5 Replies Latest reply on Jan 20, 2017 9:21 AM by vladsz83

    How to configure actually working search index over Infinispan for a distributed cache

    vladsz83

      Hi, folks!

       

      Can anyone pls. help me to setup well-working search for replicated/distributed caches?

      I need to allocate a distributed cache on 2-4 nodes and a replicated cache on 2 nodes. Both might be synchronized or not (not decided yet). I’m using only sync. ones now. I also need searching them so I enabled the index:

       

      ConfigurationBuilder cfg = …;

      cfg.clustering().cacheMode(CacheMode.REPL_SYNC)

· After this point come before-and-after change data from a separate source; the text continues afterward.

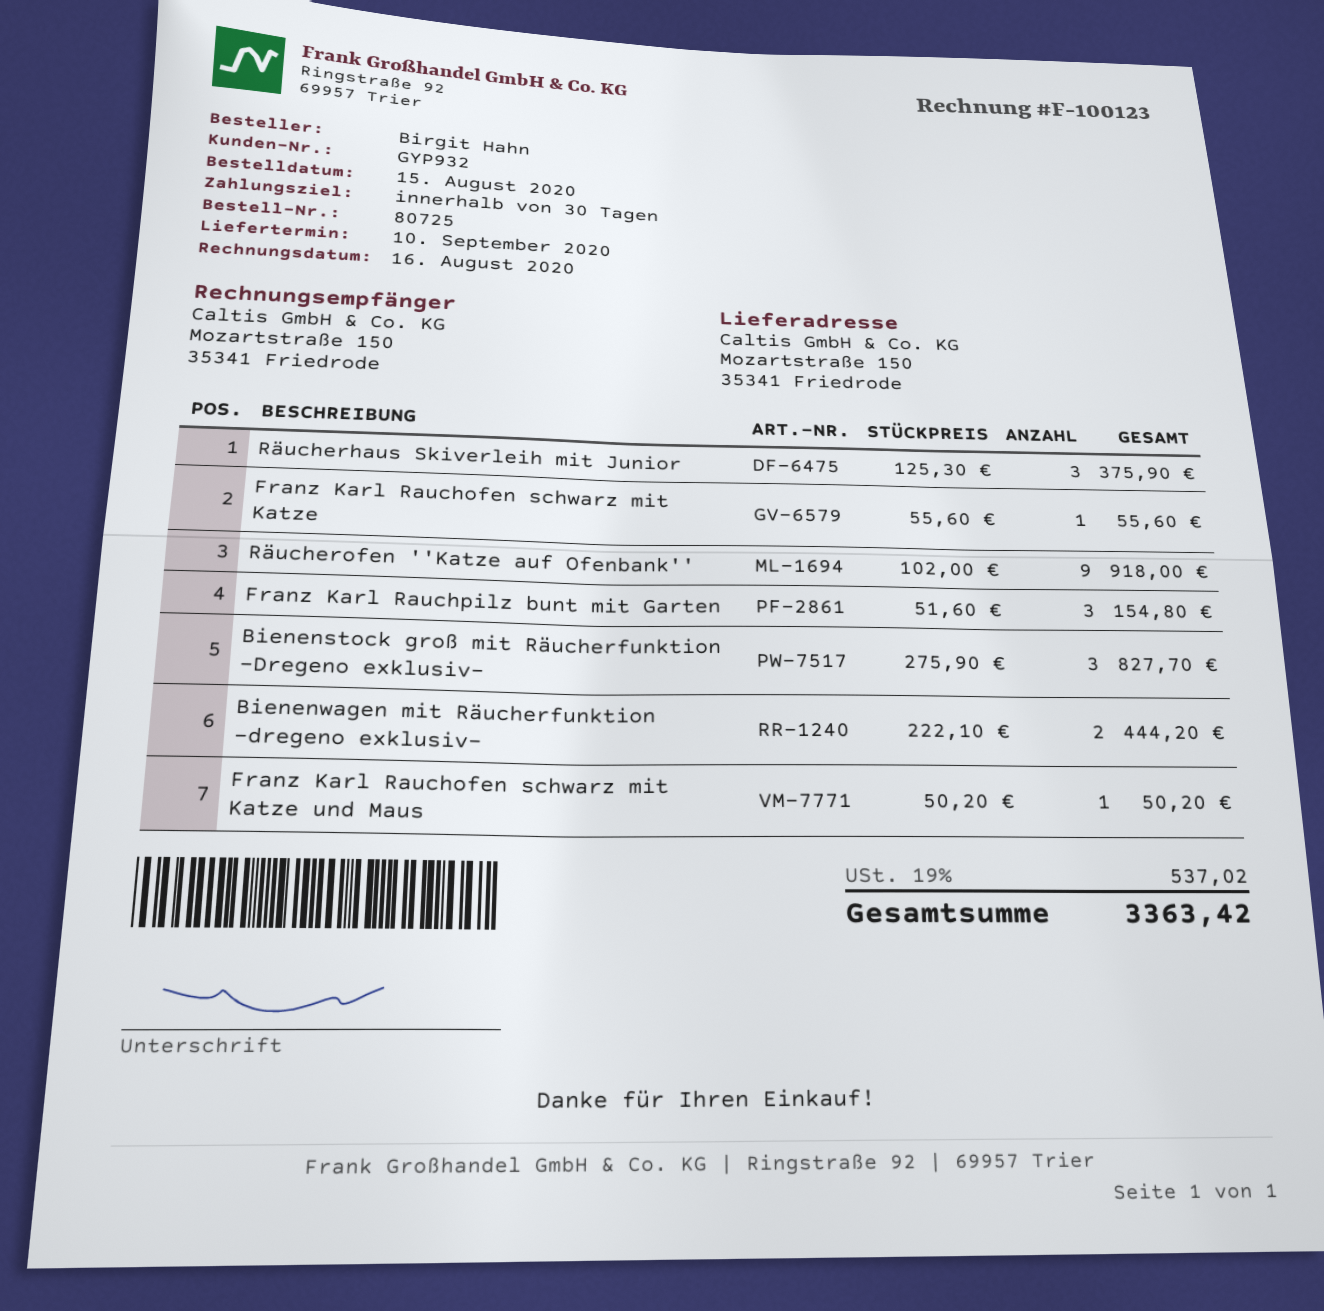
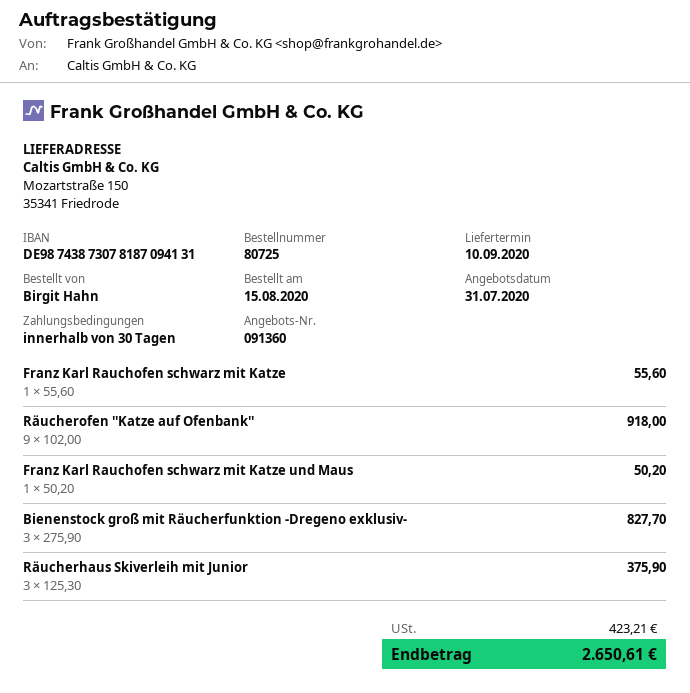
Franz Karl Rauchpilz bunt mit Garten: 3 x 51.60 = 154.80 -> none
Bienenwagen mit Räucherfunktion -dregeno exklusiv-: 2 x 222.10 = 444.20 -> none
tax: 537.02 -> 423.21
total: 3363.42 -> 2650.61

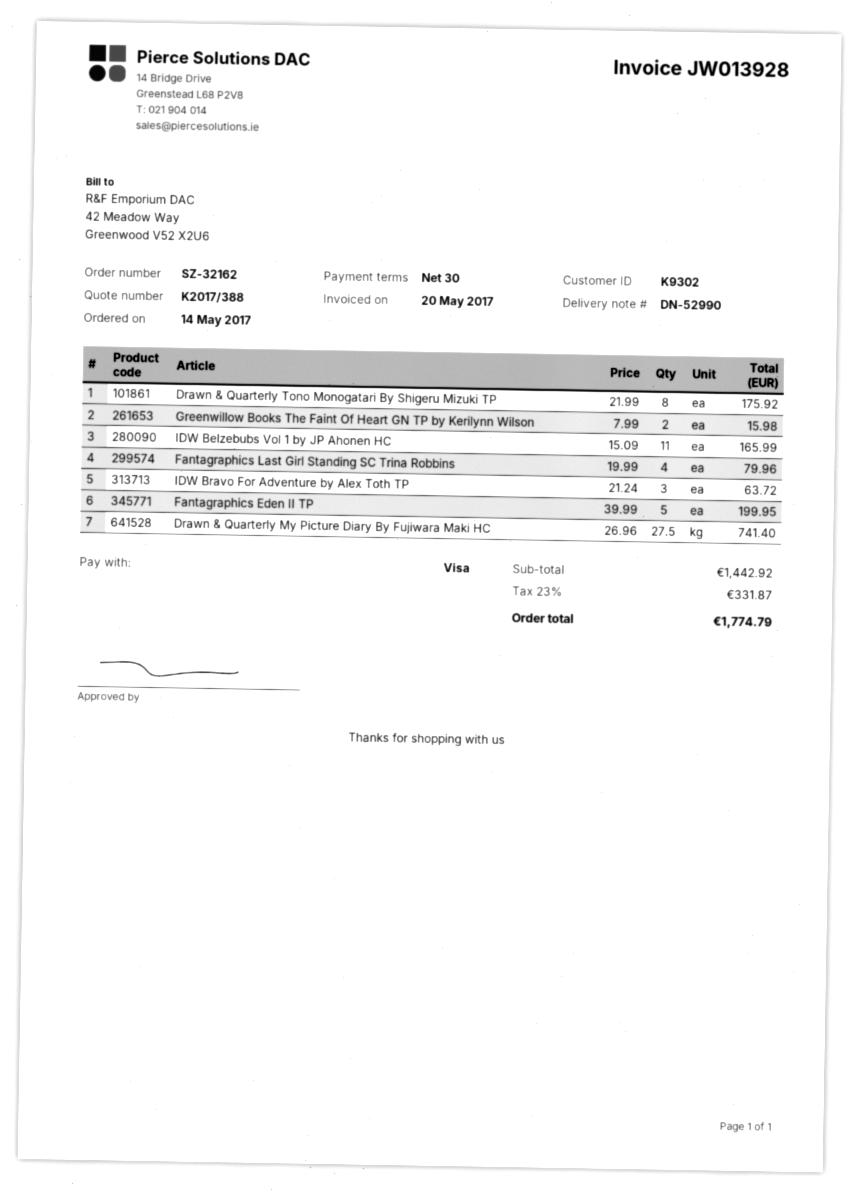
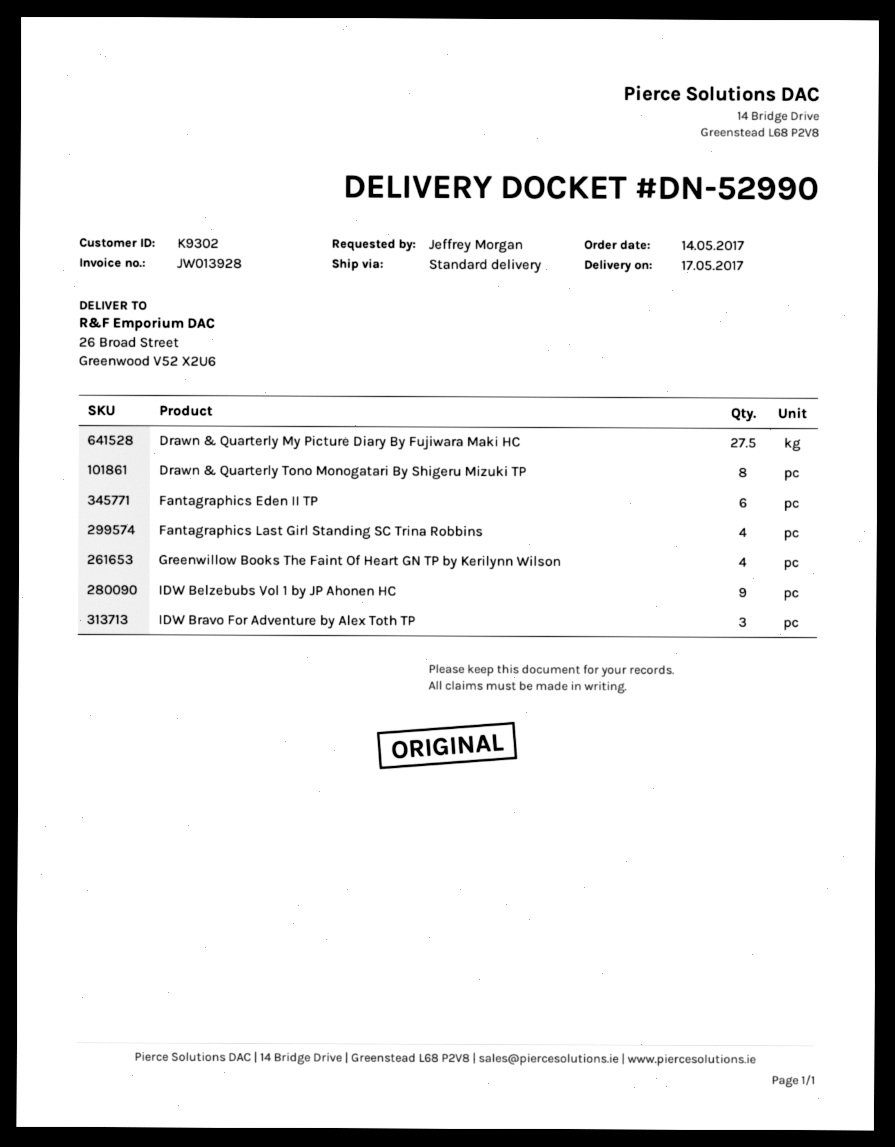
Greenwillow Books The Faint Of Heart GN TP by Kerilynn Wilson: 2 -> 4
IDW Belzebubs Vol 1 by JP Ahonen HC: 11 -> 9
Fantagraphics Eden II TP: 5 -> 6

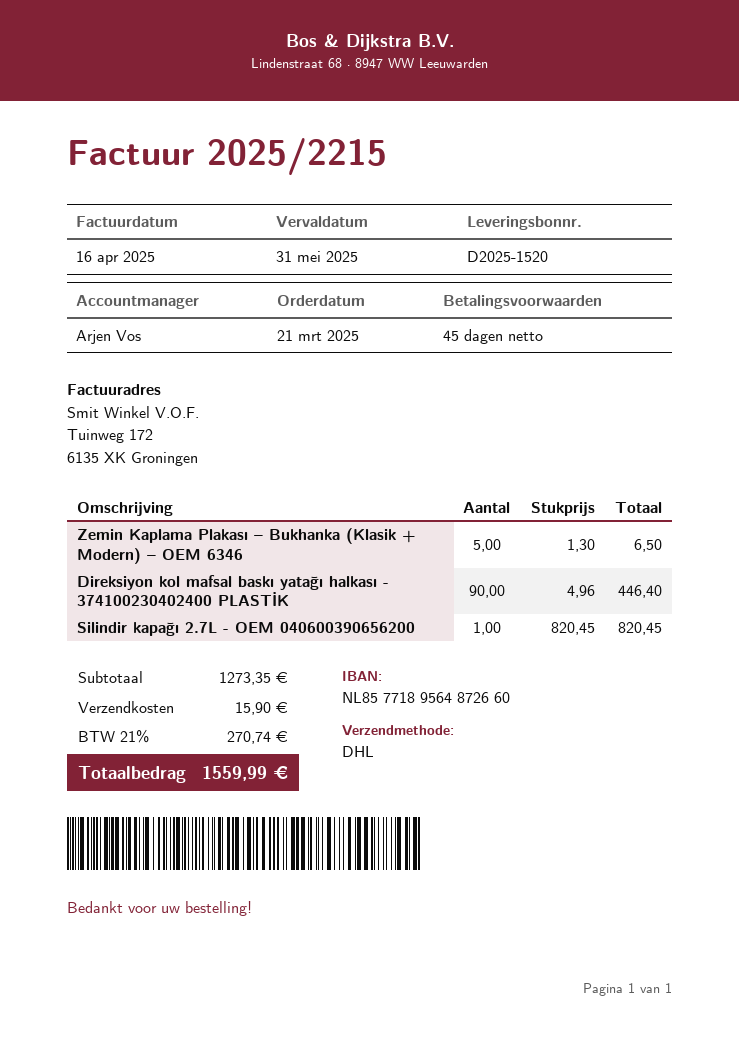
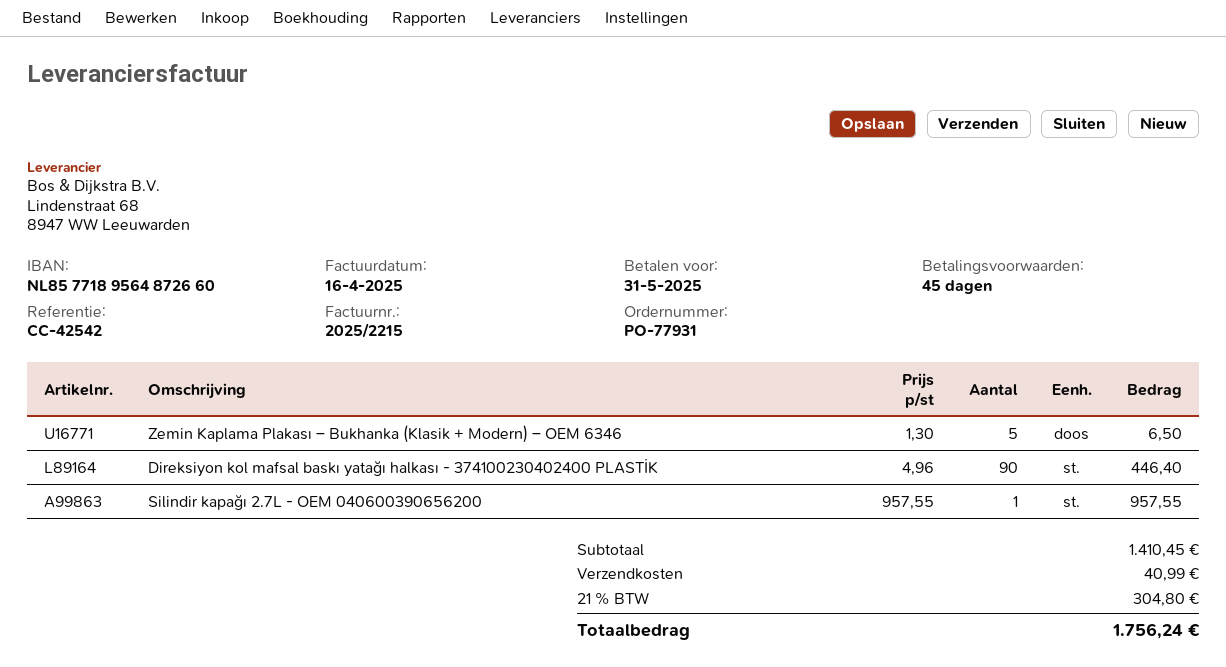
Silindir kapağı 2.7L - OEM 040600390656200: 1 x 820.45 = 820.45 -> 1 x 957.55 = 957.55
subtotal: 1273.35 -> 1410.45
shipping: 15.90 -> 40.99
tax: 21% = 270.74 -> 21% = 304.80
total: 1559.99 -> 1756.24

      .transaction().transactionMode(TransactionMode.TRANSACTIONAL)

      .indexing().index(Index.ALL).indexing()

      .addProperty("default.directory_provider", "infinispan")

      .addProperty("default.chunk_size", "524288")

       

      and optionally the NRT

      .indexing().addProperty("default.indexmanager", "near-real-time");

       

       

      The most widely used configurations for the index caches are:

      "LuceneIndexesData":            CacheMode.REPL_ASYNC

      "LuceneIndexesMetadata":     CacheMode.REPL_SYNC

      "LuceneIndexesLocking":       CacheMode.LOCAL

       

      I unveiled that it is completely impossible to use DIST_ASYNC or REPL_SYNC for the lock data cache ("LuceneIndexesLocking"). Once more that one node appears in the cluster, Lucene starts yielding:

       

      ERROR LogErrorHandler HSEARCH000058: Exception occurred org.apache.lucene.store.LockObtainFailedException: lock instance already assigned

      Primary Failure:

                          Entity com.bpcbt.test.cache.Record  Id S:61319  Work Type  org.hibernate.search.backend.UpdateLuceneWork

      Subsequent failures:

                          Entity com.bpcbt.test.cache.Record  Id S:114133  Work Type  org.hibernate.search.backend.UpdateLuceneWork

                          Entity com.bpcbt.test.cache.Record  Id S:128795  Work Type  org.hibernate.search.backend.UpdateLuceneWork

       

      org.apache.lucene.store.LockObtainFailedException: lock instance already assigned

                          at org.infinispan.lucene.impl.CommonLockObtainUtils.failLockAcquire(CommonLockObtainUtils.java:33)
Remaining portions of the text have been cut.